Sessionsauftakt: Handküsse statt jecke Bützchen
Die Karnevalisten wappnen sich gegen die Neue Grippe. MKV-Chef Gothe will allzu engen Körperkontakt vermeiden. Aber nicht alle sehen das so.
Mönchengladbach. Karnevalisten mögen den Austausch von Zärtlichkeiten. Sie wollen schunkeln, bützen und umarmen. Berührungen gehören zur fünften Jahreszeit ebenso dazu wie die musikalische Dauerrotation von Höhner- oder Brings-Schlagern.
Der Kuschelfaktor im Karneval - er ist auch in Mönchengladbach essentiell. Doch was tun, wenn eine Pandemie wie die Schweinegrippe um sich greift - und beim Körperkontakt in den Festsälen akute Ansteckungsgefahr besteht?
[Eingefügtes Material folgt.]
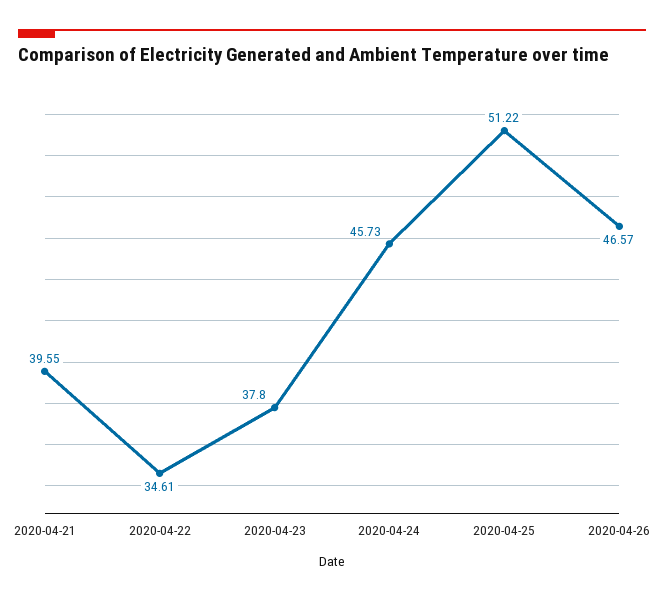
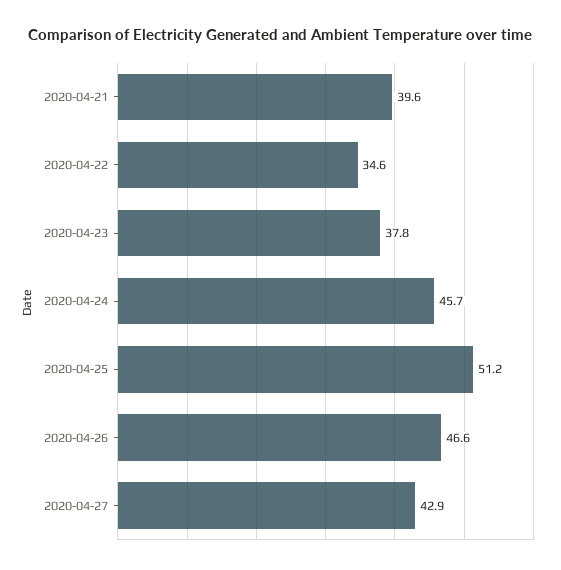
2020-04-27: none -> 42.9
Bernd Gothe, Chef des Mönchengladbacher Karnevals-Verbands (MKV), weiß jetzt schon, zum Auftakt der Session in dieser Woche, was für ihn nicht in Frage kommt: seine jecken Kameraden zu bützen. Er will eine Krankheitsübertragung vermeiden. Auf Gesten der Zuneigung wird er aber nicht verzichten. Gothe will stattdessen ausgiebig Handküsse verteilen - die halten mitfeiernde Narren auf Distanz und versprühen dennoch Charme.
Der MKV-Chef sagt: "Wenn Handküsse zum Standardrepertoire in den Karnevalsvereinen zählen, ist schon viel getan, um eine weitere Ausbreitung der Schweinegrippe zu verhindern." Ob Gothe, der gestandene Karnevalist, aber tatsächlich auch das Schunkeln bleiben lässt, ist schwer vorzustellen.
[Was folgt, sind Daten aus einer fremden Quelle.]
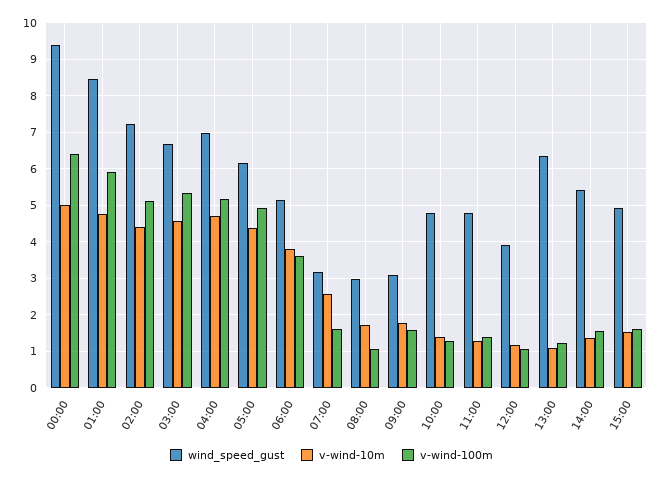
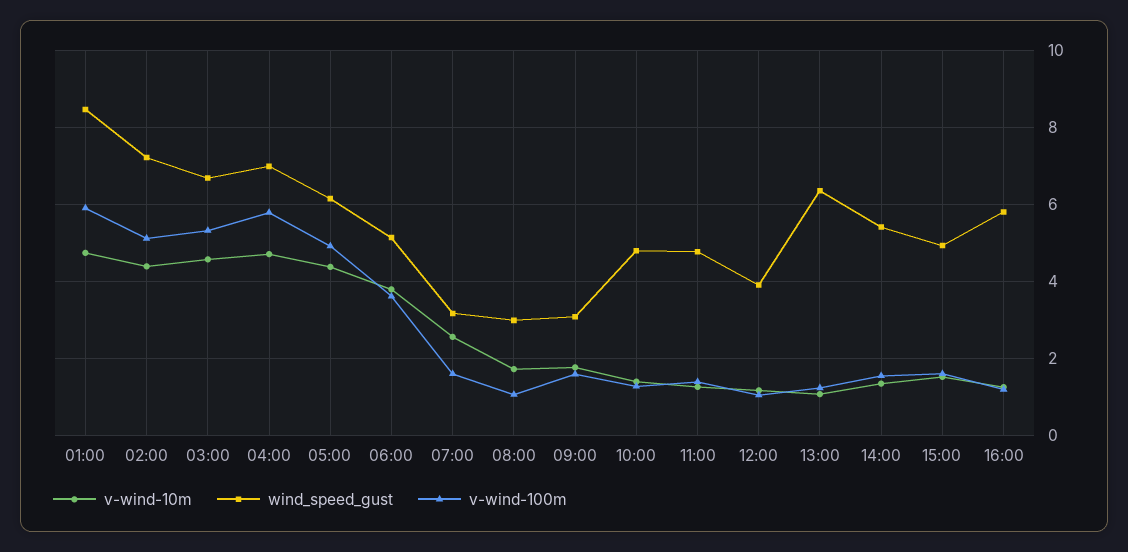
wind_speed_gust, 00:00: 9.4 -> none
v-wind-10m, 00:00: 5 -> none
v-wind-100m, 00:00: 6.4 -> none
v-wind-100m, 04:00: 5.2 -> 5.8
v-wind-10m, 16:00: none -> 1.2
wind_speed_gust, 16:00: none -> 5.8
v-wind-100m, 16:00: none -> 1.2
Zwar spricht der MKV "keine generellen Empfehlungen" aus, ein paar weitere Hygiene-Ratschläge hat Gothe aber trotzdem auf Lager: Er legt den Karnevalsvereinen beispielsweise nahe, bei den Saalsitzungen gewissenhaft die Gläser zu spülen. Außerdem empfiehlt er, während der Feiern nicht permanent von der molligen Wärme im Saalinneren ins Freie zu laufen, um dort in der Winterkälte eine Kippe zu rauchen. "Da kann man sich schnell erkälten." Und wer gesundheitlich geschwächt ist, läuft eher Gefahr, sich anzustecken.
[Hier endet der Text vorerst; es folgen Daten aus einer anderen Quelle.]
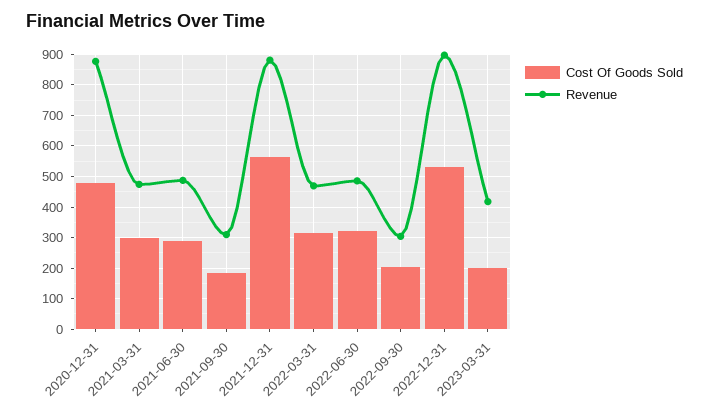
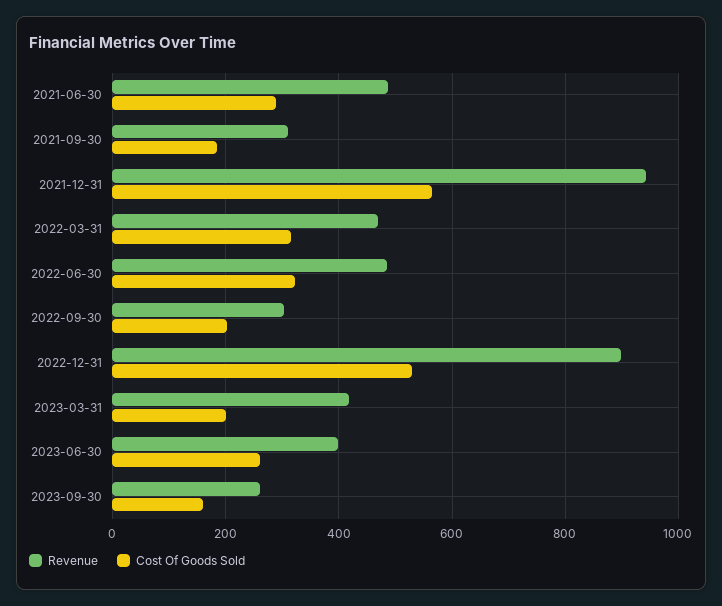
Cost Of Goods Sold, 2020-12-31: 480 -> none
Revenue, 2020-12-31: 880 -> none
Cost Of Goods Sold, 2021-03-31: 300 -> none
Revenue, 2021-03-31: 480 -> none
Revenue, 2021-12-31: 880 -> 940
Revenue, 2023-06-30: none -> 400
Cost Of Goods Sold, 2023-06-30: none -> 260
Revenue, 2023-09-30: none -> 260
Cost Of Goods Sold, 2023-09-30: none -> 160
Die Karnevalsgesellschaft "Alles onger ene Hoot" kündigt an, bei ihren Sitzungen Desinfektionsmittel in den Toiletten bereitzustellen. Aber Geschäftsführerin Elke Brenneis glaubt nicht, dass sich "die Jecken das Schunkeln und Bützen" nehmen lassen wollen.
Sie muss es wissen: Immerhin hat sie bis zum jetzigen Zeitpunkt schon einige Sitzungen besucht. Und dort "sei alles so ausgelassen wie immer" gewesen - eng an eng, kuschelig wie eh und je. Ob sich die Devise durchsetzen wird, Handküsse statt Bützchen zu verteilen, könnte sich also als schwierig herausstellen.
Bei der Großen Gladbacher Karnevalsgesellschaft winkt der Geschäftsführer Rolf Terhaag gleich ab. Seine lapidaren Worte: "Bei uns spielt die Schweinegrippe keine Rolle." Das Thema werde "ignoriert". Terhaag findet, dass die Debatte um die Infektionsgefahr bei der Schweinegrippe "in den Medien hochgekocht" wird.